* Problem requirements
For the records below, work out the number of lines holding "other" and reply with only that.

* Input for this task
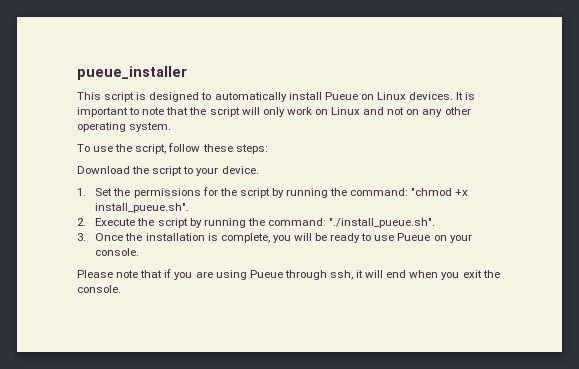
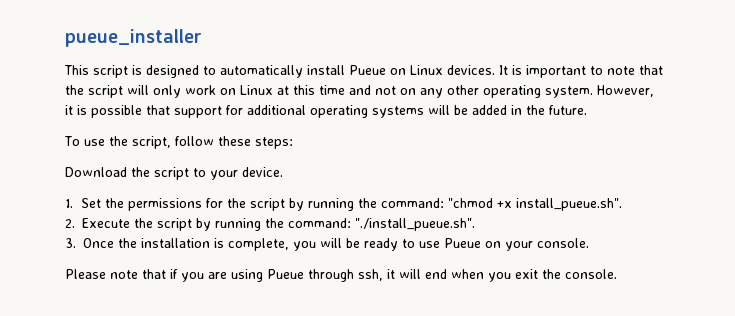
- It is important to note that the script will only work on Linux and not on any other operating system.
+ It is important to note that the script will only work on Linux at this time and not on any other operating system. However, it is possible that support for additional operating systems will be added in the future.

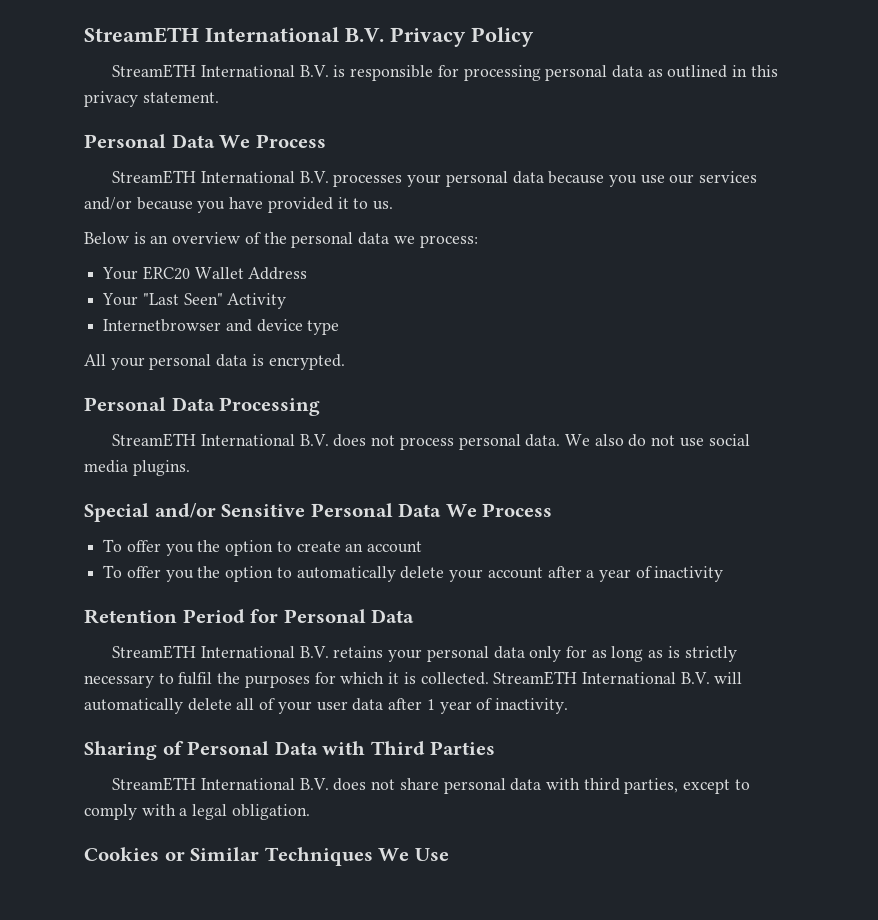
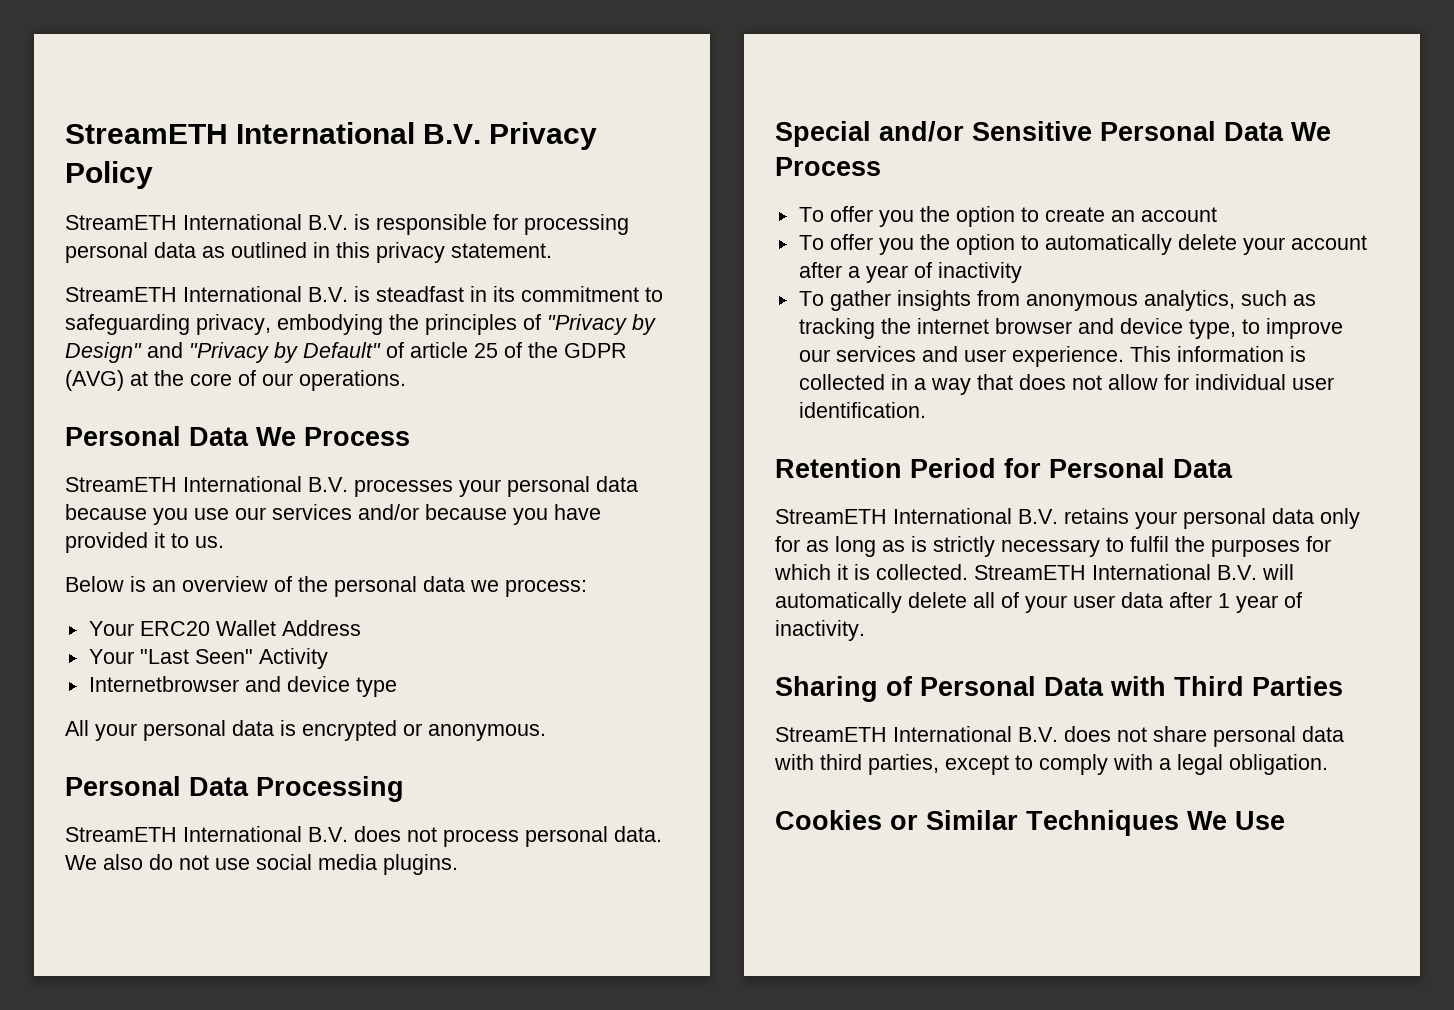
+ StreamETH International B.V. is steadfast in its commitment to safeguarding privacy, embodying the principles of "Privacy by Design" and "Privacy by Default" of article 25 of the GDPR (AVG) at the core of our operations.
- All your personal data is encrypted.
+ All your personal data is encrypted or anonymous.
+ To gather insights from anonymous analytics, such as tracking the internet browser and device type, to improve our services and user experience. This information is collected in a way that does not allow for individual user identification.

* Result below
2